[Required action] Copy the data below exactly, omitting any picture it contains.
START Task input
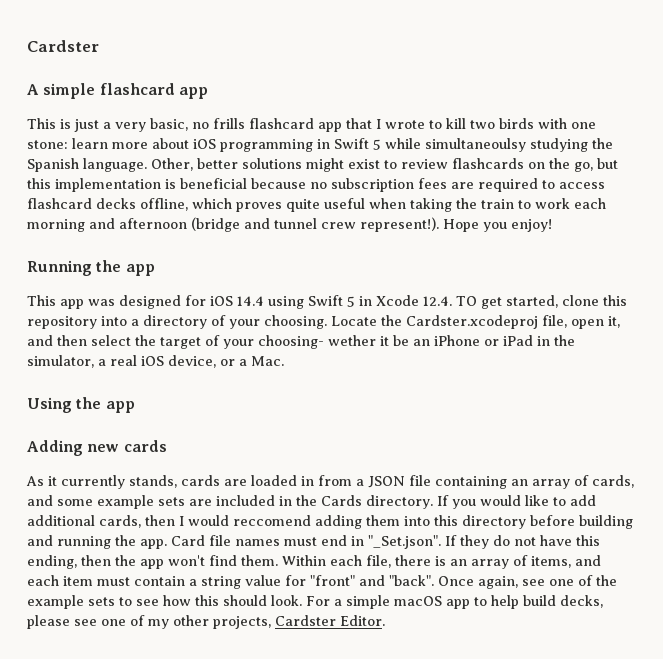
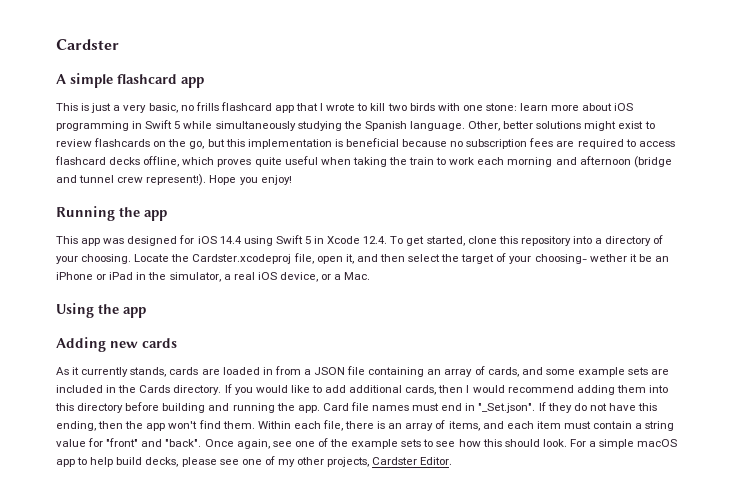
- This is just a very basic, no frills flashcard app that I wrote to kill two birds with one stone: learn more about iOS programming in Swift 5 while simultaneoulsy studying the Spanish language.
+ This is just a very basic, no frills flashcard app that I wrote to kill two birds with one stone: learn more about iOS programming in Swift 5 while simultaneously studying the Spanish language.
- This app was designed for iOS 14.4 using Swift 5 in Xcode 12.4. TO get started, clone this repository into a directory of your choosing.
+ This app was designed for iOS 14.4 using Swift 5 in Xcode 12.4. To get started, clone this repository into a directory of your choosing.
- If you would like to add additional cards, then I would reccomend adding them into this directory before building and running the app.
+ If you would like to add additional cards, then I would recommend adding them into this directory before building and running the app.

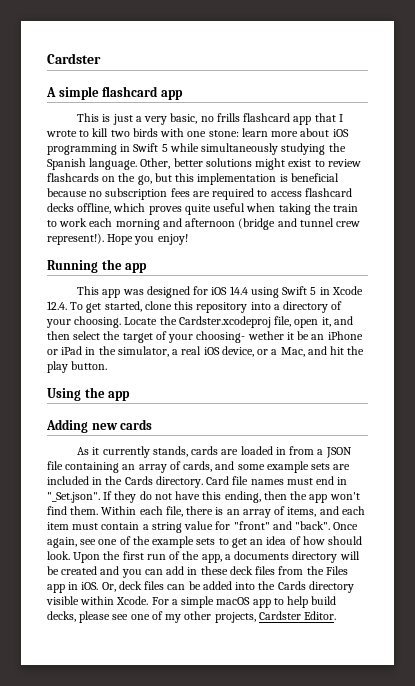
- Locate the Cardster.xcodeproj file, open it, and then select the target of your choosing- wether it be an iPhone or iPad in the simulator, a real iOS device, or a Mac.
+ Locate the Cardster.xcodeproj file, open it, and then select the target of your choosing- wether it be an iPhone or iPad in the simulator, a real iOS device, or a Mac, and hit the play button.
- If you would like to add additional cards, then I would recommend adding them into this directory before building and running the app.
- Once again, see one of the example sets to see how this should look.
+ Once again, see one of the example sets to get an idea of how should look. Upon the first run of the app, a documents directory will be created and you can add in these deck files from the Files app in iOS. Or, deck files can be added into the Cards directory visible within Xcode.

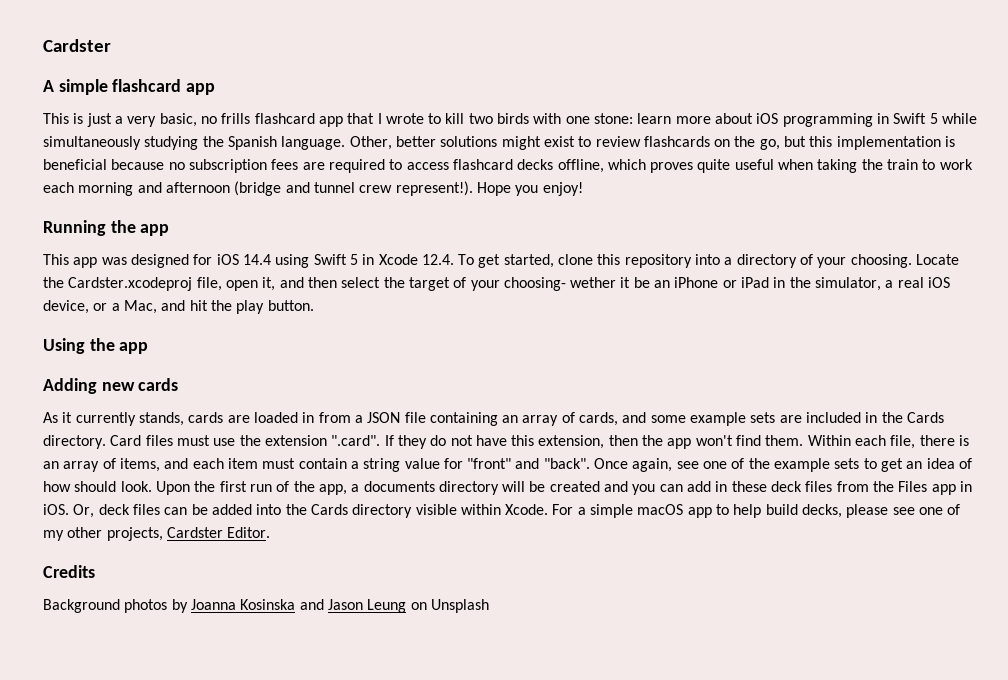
- Card file names must end in "_Set.json". If they do not have this ending, then the app won't find them.
+ Card files must use the extension ".card". If they do not have this extension, then the app won't find them.
+ Credits
+ Background photos by Joanna Kosinska and Jason Leung on Unsplash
END Task input
[Exercise solution]
- This is just a very basic, no frills flashcard app that I wrote to kill two birds with one stone: learn more about iOS programming in Swift 5 while simultaneoulsy studying the Spanish language.
+ This is just a very basic, no frills flashcard app that I wrote to kill two birds with one stone: learn more about iOS programming in Swift 5 while simultaneously studying the Spanish language.
- This app was designed for iOS 14.4 using Swift 5 in Xcode 12.4. TO get started, clone this repository into a directory of your choosing.
+ This app was designed for iOS 14.4 using Swift 5 in Xcode 12.4. To get started, clone this repository into a directory of your choosing.
- If you would like to add additional cards, then I would reccomend adding them into this directory before building and running the app.
+ If you would like to add additional cards, then I would recommend adding them into this directory before building and running the app.

- Locate the Cardster.xcodeproj file, open it, and then select the target of your choosing- wether it be an iPhone or iPad in the simulator, a real iOS device, or a Mac.
+ Locate the Cardster.xcodeproj file, open it, and then select the target of your choosing- wether it be an iPhone or iPad in the simulator, a real iOS device, or a Mac, and hit the play button.
- If you would like to add additional cards, then I would recommend adding them into this directory before building and running the app.
- Once again, see one of the example sets to see how this should look.
+ Once again, see one of the example sets to get an idea of how should look. Upon the first run of the app, a documents directory will be created and you can add in these deck files from the Files app in iOS. Or, deck files can be added into the Cards directory visible within Xcode.

- Card file names must end in "_Set.json". If they do not have this ending, then the app won't find them.
+ Card files must use the extension ".card". If they do not have this extension, then the app won't find them.
+ Credits
+ Background photos by Joanna Kosinska and Jason Leung on Unsplash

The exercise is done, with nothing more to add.